Fredrick Asare

Personal information
- Place of birth: Ghana
- Position: Goalkeeper

Team information
- Current team: Durban City

Senior career*
- Years: Team / Apps / (Gls)
- –2022: Accra Lions / 30 / (0)
- 2022–2025: Asante Kotoko / 54 / (0)
- 2025–: Durban City / 0 / (0)

= Fredrick Asare =

Ghanaian professional footballer

Fredrick Asare is a Ghanaian professional footballer who plays as a goalkeeper for Durban City in the South African Premier Division. He has previously played for Accra Lions and Asante Kotoko in the Ghana Premier League.

== Club career ==
=== Accra Lions ===
Asare played for Accra Lions in the Ghana Premier League, where his performances attracted attention from larger clubs.

=== Asante Kotoko ===
In 2022, Asante Kotoko signed Asare on a three-year contract. He featured regularly during his first seasons and received the Ghana National Ex-Goalkeepers Union award for Goalkeeper of the Month in December 2022.

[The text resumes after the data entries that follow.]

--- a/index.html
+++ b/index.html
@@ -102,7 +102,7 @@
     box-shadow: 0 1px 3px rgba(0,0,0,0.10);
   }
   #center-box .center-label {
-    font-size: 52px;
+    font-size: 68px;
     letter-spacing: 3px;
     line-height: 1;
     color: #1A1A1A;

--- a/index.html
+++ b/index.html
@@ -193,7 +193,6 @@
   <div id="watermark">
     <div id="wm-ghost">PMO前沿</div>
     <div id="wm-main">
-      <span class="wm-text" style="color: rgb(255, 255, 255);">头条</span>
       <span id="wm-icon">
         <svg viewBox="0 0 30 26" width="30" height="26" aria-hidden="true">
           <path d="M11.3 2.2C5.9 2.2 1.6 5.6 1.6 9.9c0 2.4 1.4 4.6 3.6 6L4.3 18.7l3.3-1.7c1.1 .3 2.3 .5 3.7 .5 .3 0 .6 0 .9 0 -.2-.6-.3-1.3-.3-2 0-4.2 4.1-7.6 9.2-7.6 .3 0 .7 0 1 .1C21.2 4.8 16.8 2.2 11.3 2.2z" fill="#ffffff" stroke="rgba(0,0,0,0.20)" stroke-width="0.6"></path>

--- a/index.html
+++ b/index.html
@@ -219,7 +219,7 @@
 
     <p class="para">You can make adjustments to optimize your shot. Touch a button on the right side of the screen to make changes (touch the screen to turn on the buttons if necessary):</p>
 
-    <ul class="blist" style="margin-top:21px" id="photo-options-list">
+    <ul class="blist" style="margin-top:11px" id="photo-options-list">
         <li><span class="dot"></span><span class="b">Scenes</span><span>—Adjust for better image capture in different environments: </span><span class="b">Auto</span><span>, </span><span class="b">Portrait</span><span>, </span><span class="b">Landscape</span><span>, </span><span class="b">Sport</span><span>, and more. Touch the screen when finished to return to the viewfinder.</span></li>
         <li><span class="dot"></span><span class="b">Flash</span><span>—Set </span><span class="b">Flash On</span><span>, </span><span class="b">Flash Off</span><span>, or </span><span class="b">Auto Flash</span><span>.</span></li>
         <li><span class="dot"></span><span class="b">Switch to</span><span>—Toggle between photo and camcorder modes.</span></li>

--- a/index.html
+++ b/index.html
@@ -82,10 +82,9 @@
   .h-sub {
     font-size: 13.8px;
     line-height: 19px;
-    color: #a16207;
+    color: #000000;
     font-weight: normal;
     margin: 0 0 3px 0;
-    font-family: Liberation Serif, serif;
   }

During the 2024–25 season, he shared playing time with Mohammed Camara, making 15 league appearances and keeping seven clean sheets. He was part of the Kotoko squad that won the 2025 MTN FA Cup.

=== Durban City ===
Following the expiration of his contract with Kotoko, Asare joined South African side Durban City in July 2025.

== International career ==
Asare has been called up to the Ghana national football team. In 2025, he was named in the Black Stars squad for the Africa Cup of Nations qualifiers, as the only locally based player at the time.